I have an Azure system divided into three parts:
- Azure Data lake storage where I have some csv file.
- Azure Databricks where I need to make some process - exactly is to convert that csv file to Redis hash format.
- Azure Redis cache where I should put that converted data.
After mounting storage in databricks filesystem there is a need to process some data. How to convert csv data located in databricks filesystem to redisHash format and correctly to put it to Redis? Specifically, I'm not sure how to make a correct mapping by the following code below. Or maybe is there some way of additional transfer to SQL table which I cannot find.
Here is my example of code written on scala:
import com.redislabs.provider.redis._
val redisServerDnsAddress = "HOST"
val redisPortNumber = 6379
val redisPassword = "Password"
val redisConfig = new RedisConfig(new RedisEndpoint(redisServerDnsAddress, redisPortNumber, redisPassword))
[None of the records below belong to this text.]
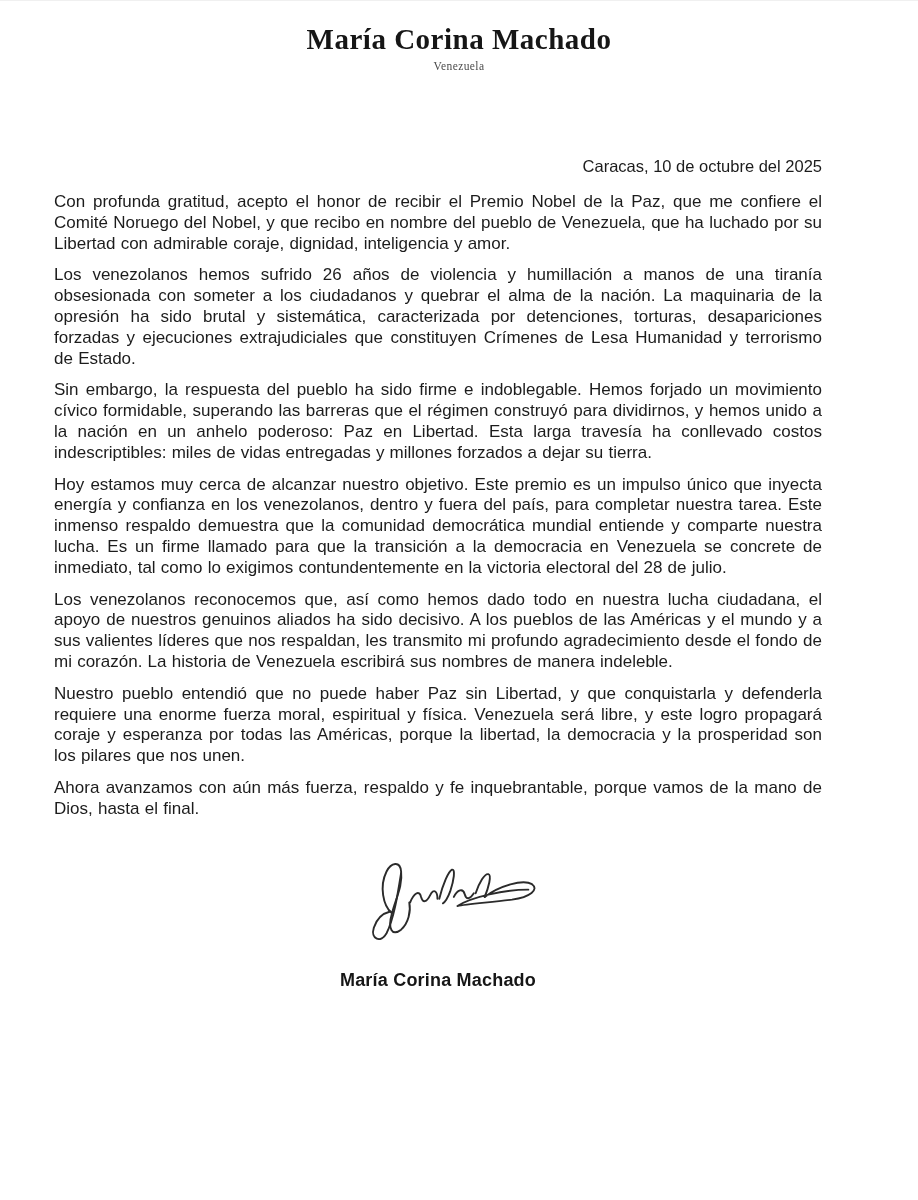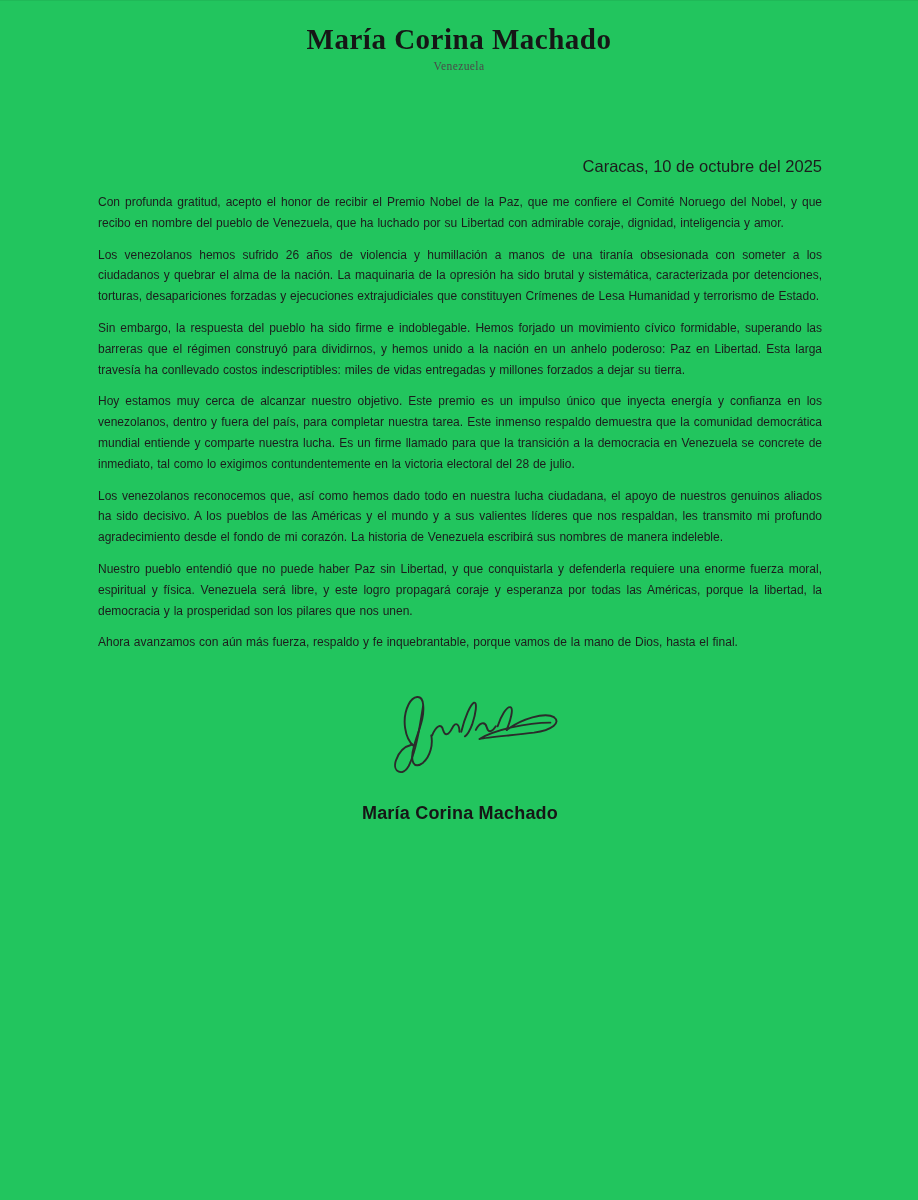"María Corina Machado" .page { background: #22c55e -> #ffffff }
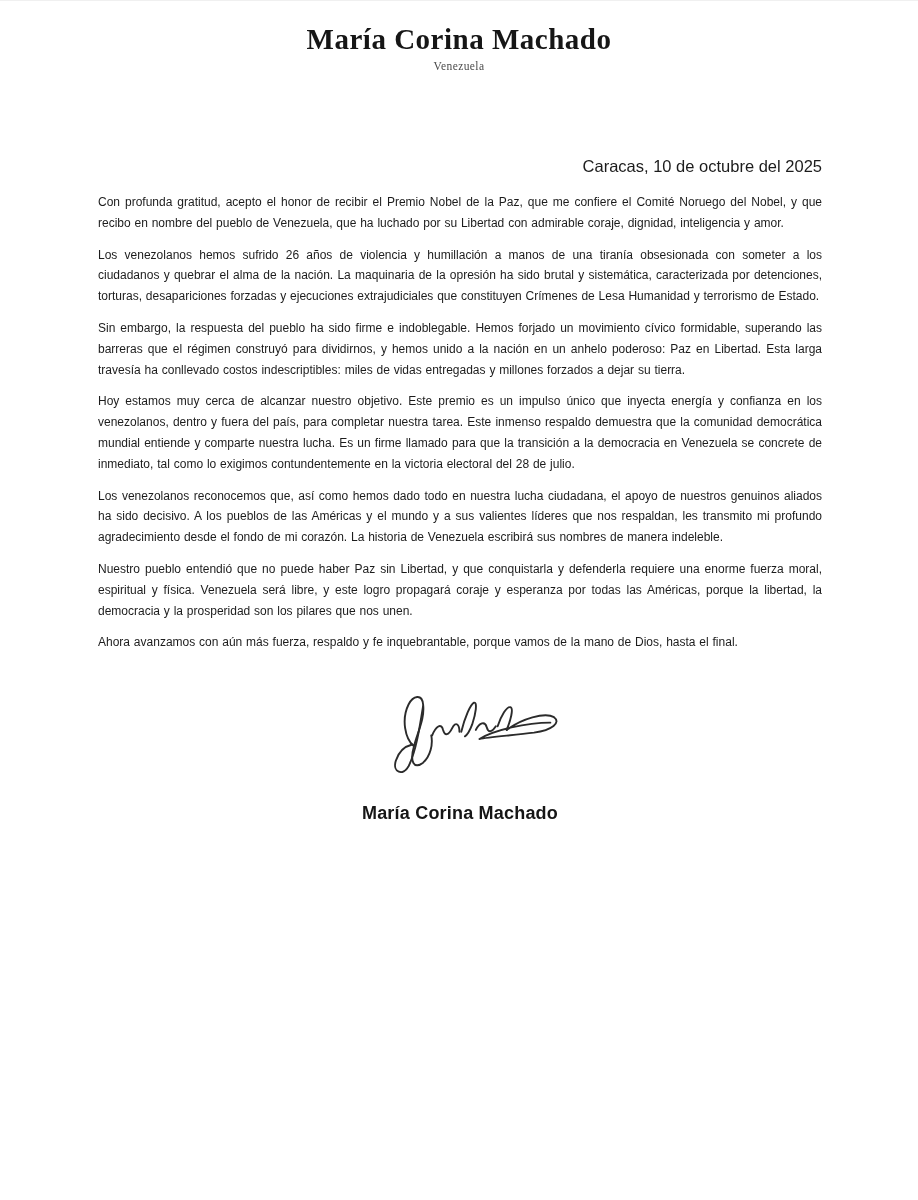"Caracas, 10 de octubre del" .letter { padding: 0 96px 0 98px -> 0 96px 0 54px }
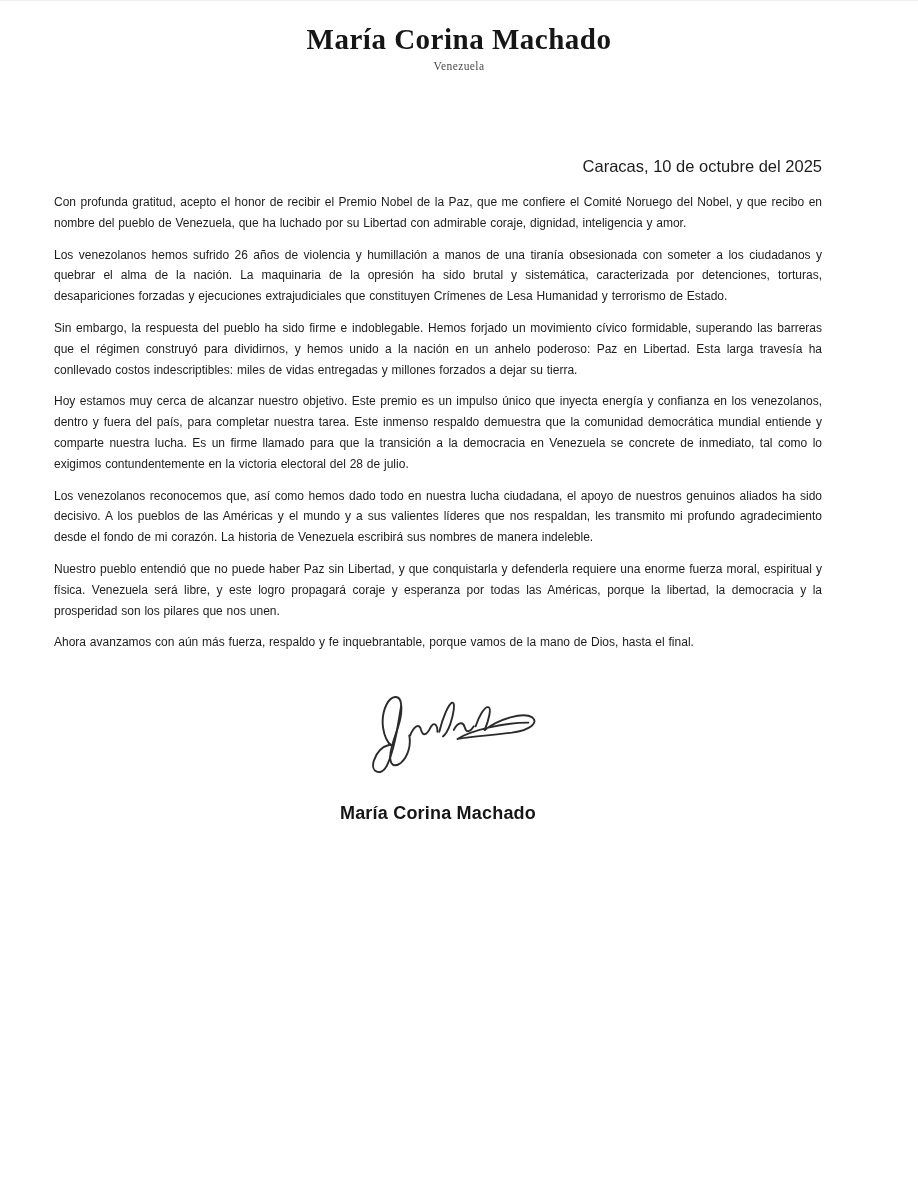"Con profunda gratitud, acepto el" .letter-body p { font-size: 12px -> 17px }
val data = spark.read.format("com.databricks.spark.csv").option("header", "true").option("inferSchema", "true").load("/mnt/staging/data/file.csv")
// What is the right way of mapping?
val ds = table("data").select("Prop1", "Prop2", "Prop3", "Prop4", "Prop5" ).distinct.na.drop().map{x =>
(x.getString(0), x.getString(1), x.getString(2), x.getString(3), x.getString(4))
}
sc.toRedisHASH(ds, "data")
The error:
error: type mismatch;
found : org.apache.spark.sql.Dataset[(String, String)]
required: org.apache.spark.rdd.RDD[(String, String)]
sc.toRedisHASH(ds, "data")
If I write the last string of code this way:
sc.toRedisHASH(ds.rdd, "data")
The error:
org.apache.spark.sql.AnalysisException: Table or view not found: data;